27.09.2019, Абакан – Туим

ПРЯМЫЕ ПРОДАЖИ

Сначала высшая идея, а потом деньги, а без высшей идеи с деньгами общество провалится.


Ф.М. Достоевский, Подросток

1.

Симина мама умерла при родах. Отец запил и даже в роддом не поехал забирать малышку Лизу, всё сделала Варя, старшая Симина сестра, у которой уже была своя семья и годовалая дочка. Сима тогда не рассмотрел толком Лизу, только мелькнуло сморщенное красное личико с носиком-кнопкой, выглядывающее из плотно свернутого рулончика, а потом весь этот пакет с розовой лентой поперёк дернулся и не по-младенчески басовито заорал. Но это было уже спустя дней десять, а тогда, в тот день, Варя приехала в больницу забирать мать. Он тоже приехал туда, немного раньше, прямо со школы, где отсидел уроки с отсутствующим видом и с пустотой в башке. Дошёл до крыльца, меся потрескавшимися кроссовками грязный снег и чувствуя только одно – как впитывают носки тающую кашицу и холодят пальцы до немеющего безразличия… Толкнул крутящуюся дверь, выпал в холл, пахнущий аптекой и теплом, пошлёпал к стойке, откуда грубо был изгнан охранником в камуфляже к лавочке возле входной двери: «Куда прёшься? Одевай бахилы!» Послушно надел хрустящие синие пакетики на мокрую обувь, вернулся к стойке, выдавил сипло материны данные, уставился сквозь девицу, деловито стучащую по клавишам… Девица ойкнула, подняла на него круглые глаза, спросила испуганно: «А ты… а вы… кем приходились… покойной?» – «Сын». – «Вам надо в морг, это за вторым корпусом, одноэтажное здание». Девица помолчала, потом спросила всё-таки, пряча взгляд в мониторе: «А ребёночка кто забирать будет?» – «Я не знаю», – бросил Сима, разворачиваясь обратно к двери, и пошёл на выход, искать второй корпус. Так и брёл по тающим грязно-белым дорожкам, шурша неснятыми бахилами. И только в морге, когда усатый санитар в холодной кафельной комнате откинул с лица матери простыню, он заплакал, опустился перед каталкой с телом на корточки, и всё повторял: «Мама, как же? Ну как же?..»
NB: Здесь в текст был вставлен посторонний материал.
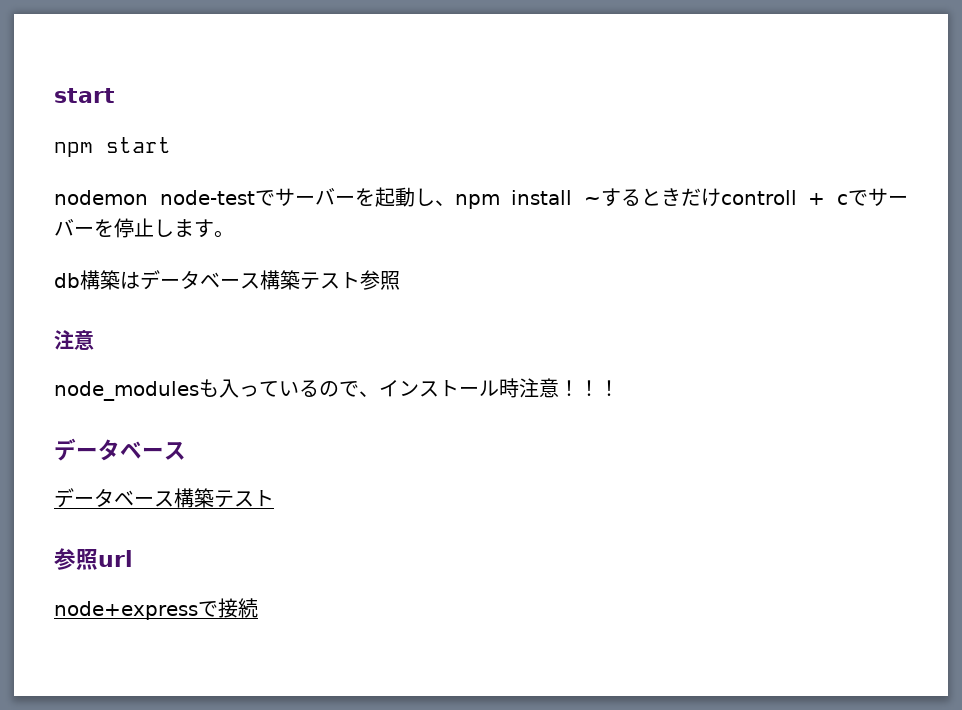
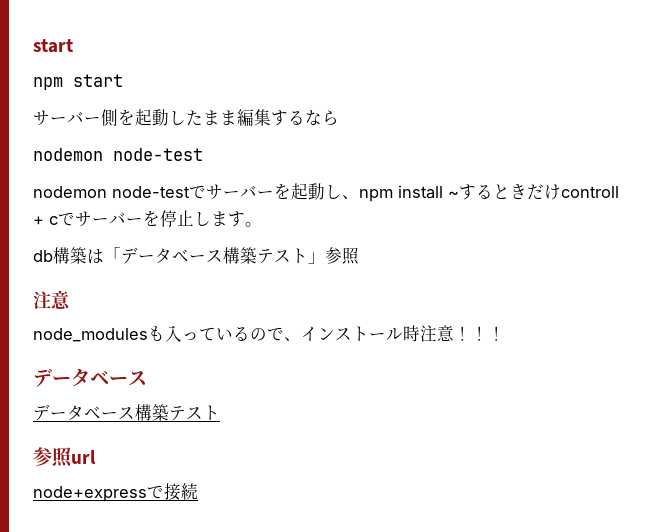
(171, 145) none -> [33,109,339,127] [33,148,203,161] // サーバー側を起動したまま編集するなら // nodemon node-test
[140,270,360,290] データベース構築テスト -> [104,247,325,264] 「データベース構築テスト」

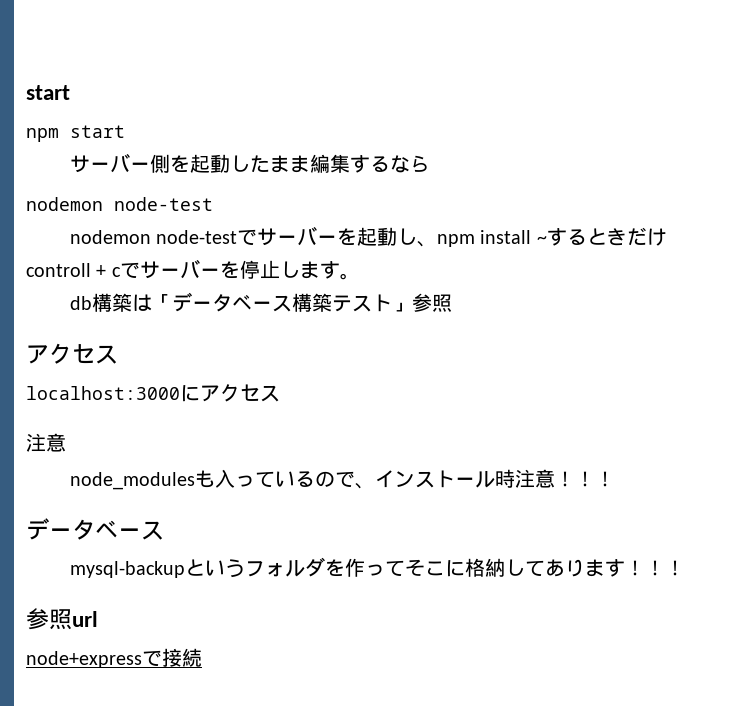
(359, 256) none -> [26,343,118,364] [26,384,280,402] // アクセス // localhost:3000にアクセス
[33,404,220,421] データベース構築テスト -> [69,557,685,578] mysql-backupというフォルダを作ってそこに格納してあります！！！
… Варя приехала через полчаса, нашла его в «зале прощаний», безликой помеси протестантского «молитвенного дома» и сельского клуба, где он сидел, сгорбившись, на дешевом складном стуле, с натёкшей под ним талой лужей, в нелепых синих бахилах. Он встал ей навстречу и опять заплакал, молча, не подвывая, просто потёк глазами, уткнулся в Варину шубку, пахнущую кошкой и валокордином, и та обняла его, прижала крепко, зашептала в ухо, срываясь: «Симочка, мы сможем… А маме уже не будет хуже, слышишь? Мама наша уже на небесах… Мы сможем…»

Он почти ей поверил тогда. Очень хотелось смочь и жить дальше без этой сосущей в груди боли, как от воткнутого туда ножа. Он старался всю неделю. И когда забирали мать из морга, и когда отпевали её в церкви, показавшейся ему такой пустой без неё («почему без неё? Вот же она, лежит, вроде как спит, и вид у неё такой усталый, будто спит…»), и на поминках, где отец, наконец-то, вышел из их с матерью спальни, страшный, одутловато-опухший, всклокоченный, в мятом коричневом подряснике, но уже трезвый, прошёл мимо них, замолчавших враз, мимо стола, где они сидели, напялил куртку, шапку, сунул ноги в валенки с калошами и отправился на её могилу плакать. Отец Михаил, второй священник, что отпевал мать, шепнул ему, Симе, тогда за столом: «Пусть… не ходи за ним. Чтобы отпустить, нужно время. Отпустит и вернётся».

Даже когда он помогал сестре Варе довезти Лизу до Вариного дома и тащил сумку со склянками и тряпками до такси, а потом – по лестнице, на пятый Варин этаж, он старался «смочь». А когда, уже в квартире, вынимая из сумки бутылочки с молоком, выронил на пол материну ночнушку, понял, что не сможет. Не отпустит мать, как эту сорочку, которая пахла ей до сих пор. И не простит этому розовому комочку, что тетешкала сейчас Варя на кровати, смерти матери.

Именно тогда он решил сбежать из Реченска. Порылся в шкафу, нашел материну заначку в тридцать тысяч, шесть рыжих бумажек; выудил из конфетной коробки, где они хранили всякие документы, свой паспорт, аттестат за девять классов и свидетельство о рождении; скидал в сумку одежу и книжки; уболтал Нину Ивановну, доверчивую классуху, принять заявление об уходе из школы, написанное им от имени отца («решил в техникум поступать, специальность получать»); обнял вечером, перед сном, маленьких Ильюшку и Славика, братишек-погодков; купил билет на поезд до краевого Енисейска и уехал на нижней боковой полке, с облегчением глядя в тёмное окно на проносящиеся мимо последние реченские огни. Ножевая боль в области груди немного утихла, и он смог уснуть, впервые за эти десять дней ни разу не просыпаясь…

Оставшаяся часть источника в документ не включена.